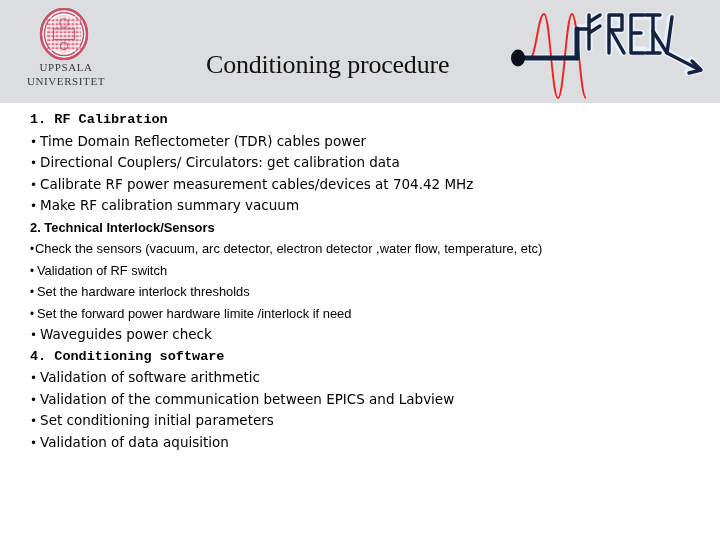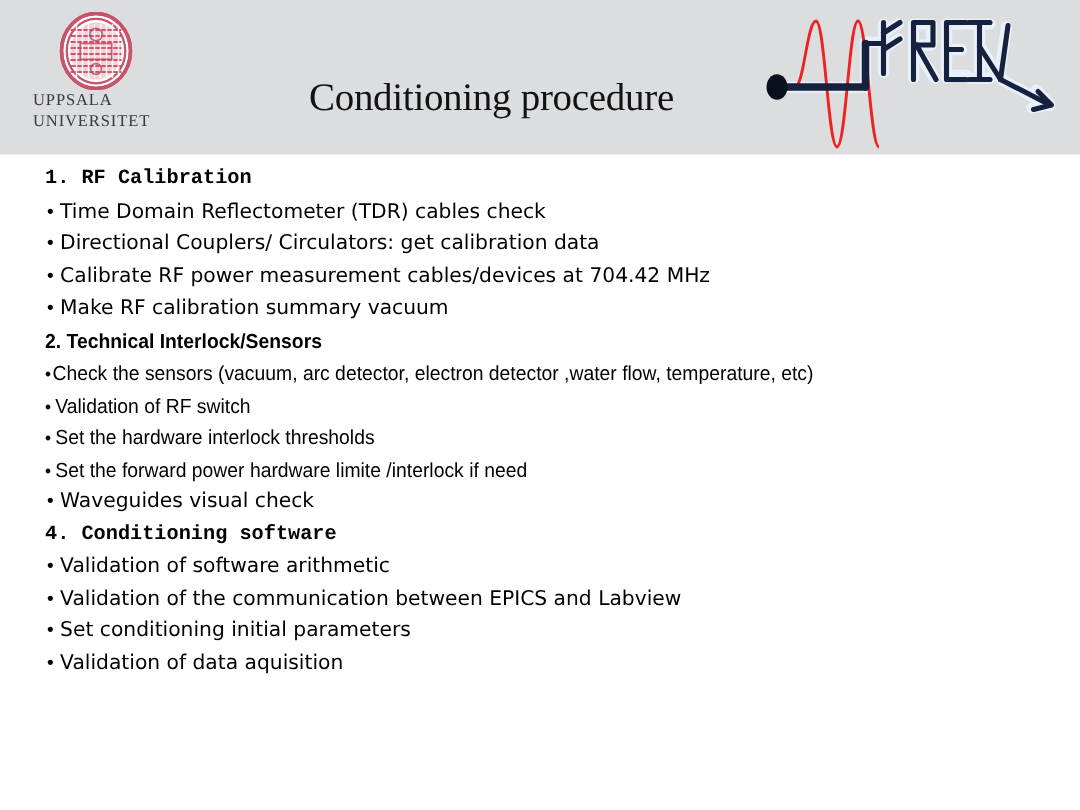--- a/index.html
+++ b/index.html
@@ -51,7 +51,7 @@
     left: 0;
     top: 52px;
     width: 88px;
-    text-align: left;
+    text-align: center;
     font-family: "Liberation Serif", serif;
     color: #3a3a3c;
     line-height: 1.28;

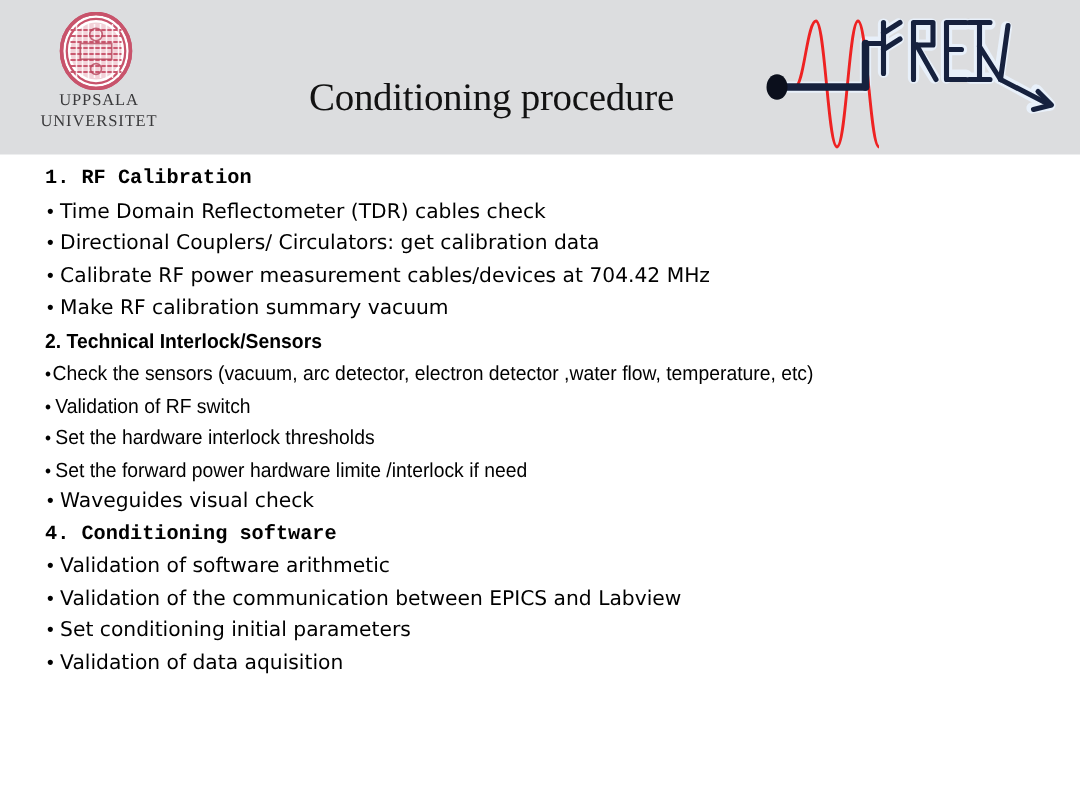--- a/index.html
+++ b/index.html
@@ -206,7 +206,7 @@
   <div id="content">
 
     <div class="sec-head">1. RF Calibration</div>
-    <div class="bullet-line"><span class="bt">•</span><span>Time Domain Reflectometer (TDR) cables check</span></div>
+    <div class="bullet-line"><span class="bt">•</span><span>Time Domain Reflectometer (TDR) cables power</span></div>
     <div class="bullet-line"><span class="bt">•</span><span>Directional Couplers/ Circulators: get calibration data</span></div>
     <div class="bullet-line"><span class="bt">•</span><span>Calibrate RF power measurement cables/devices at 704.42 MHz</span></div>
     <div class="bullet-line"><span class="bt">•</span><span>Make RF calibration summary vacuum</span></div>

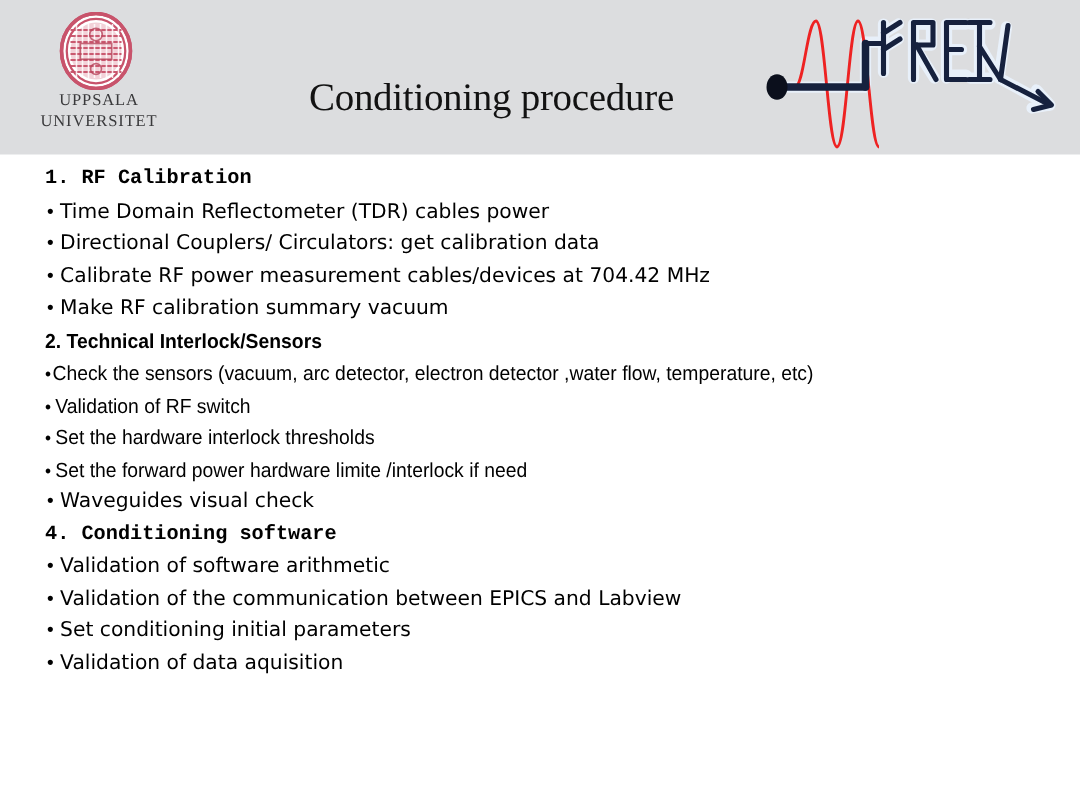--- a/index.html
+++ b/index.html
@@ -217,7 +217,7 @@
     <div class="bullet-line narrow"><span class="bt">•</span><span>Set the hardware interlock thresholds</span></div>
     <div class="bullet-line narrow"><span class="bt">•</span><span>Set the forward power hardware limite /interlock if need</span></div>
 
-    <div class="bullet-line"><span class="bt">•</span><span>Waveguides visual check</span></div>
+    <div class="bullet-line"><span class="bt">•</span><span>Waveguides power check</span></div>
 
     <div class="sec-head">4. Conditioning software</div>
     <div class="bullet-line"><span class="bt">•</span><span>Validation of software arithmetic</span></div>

·····

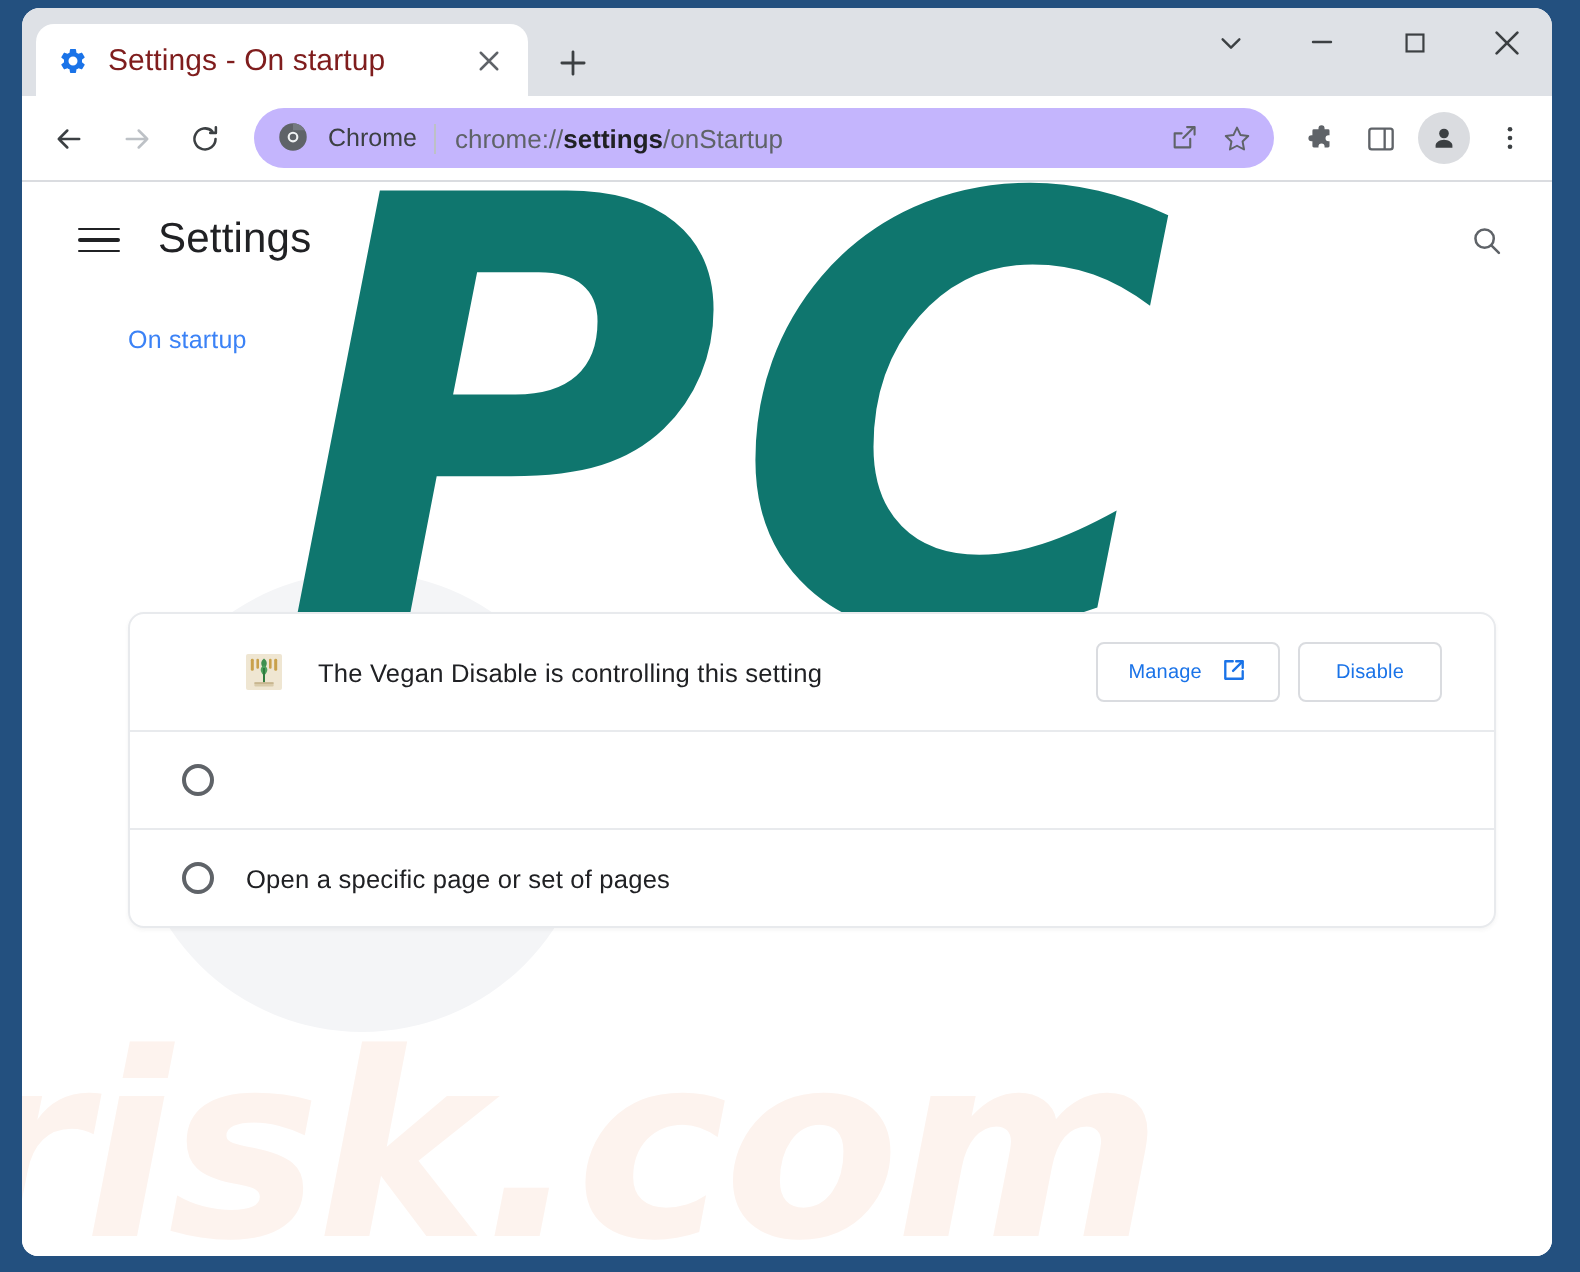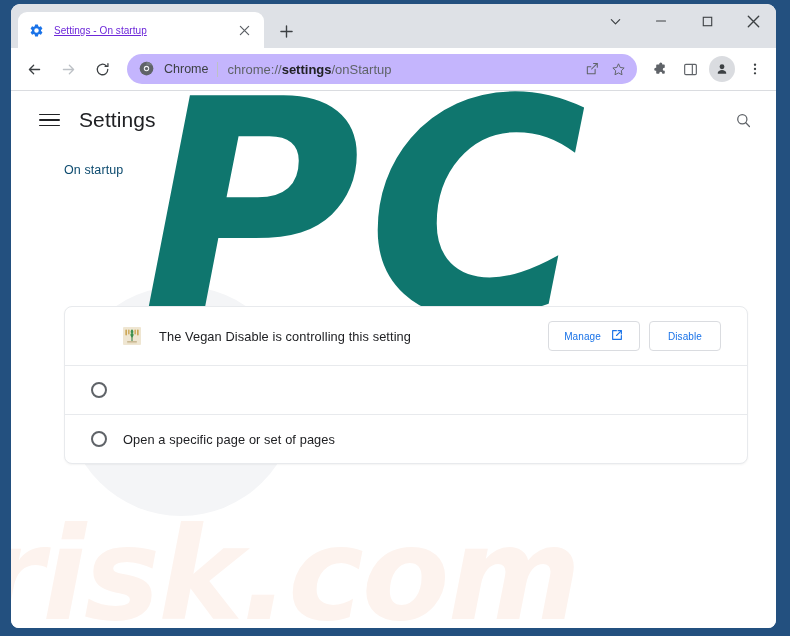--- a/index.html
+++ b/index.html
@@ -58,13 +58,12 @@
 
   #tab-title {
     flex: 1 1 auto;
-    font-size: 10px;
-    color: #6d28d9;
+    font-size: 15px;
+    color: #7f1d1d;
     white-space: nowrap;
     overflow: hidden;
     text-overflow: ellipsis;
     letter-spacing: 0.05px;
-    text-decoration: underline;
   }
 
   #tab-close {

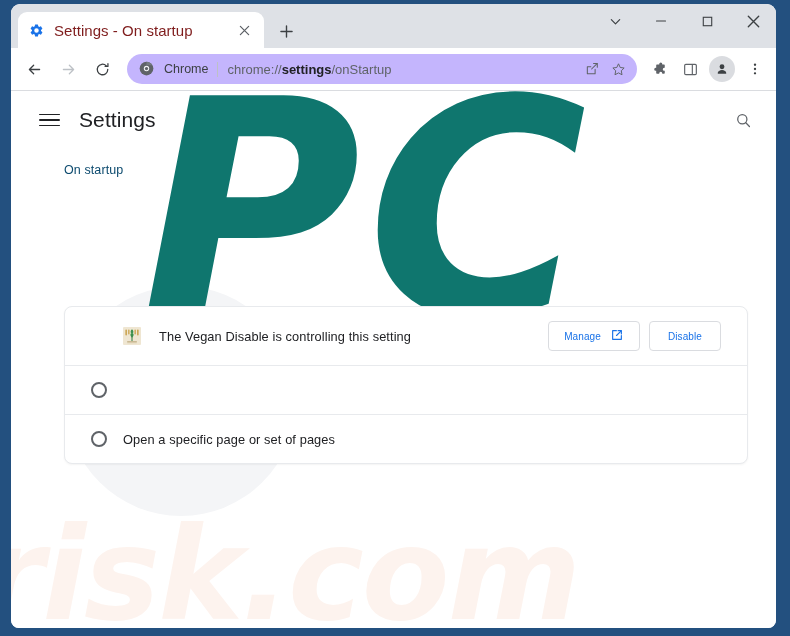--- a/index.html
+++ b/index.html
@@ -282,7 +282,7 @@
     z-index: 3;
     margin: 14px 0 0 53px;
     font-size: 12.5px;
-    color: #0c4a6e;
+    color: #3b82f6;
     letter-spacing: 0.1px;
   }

·····

### [Assigned task]
Each line from the one that contains "color: #3a3a3c;" down to the one that contains "(TDR) cables check</span></div>" is to be returned exactly as it stands above, both ends included, with pictures removed.

### [Response for this exercise]
     color: #3a3a3c;
     line-height: 1.28;

--- a/index.html
+++ b/index.html
@@ -206,7 +206,7 @@
   <div id="content">
 
     <div class="sec-head">1. RF Calibration</div>
-    <div class="bullet-line"><span class="bt">•</span><span>Time Domain Reflectometer (TDR) cables check</span></div>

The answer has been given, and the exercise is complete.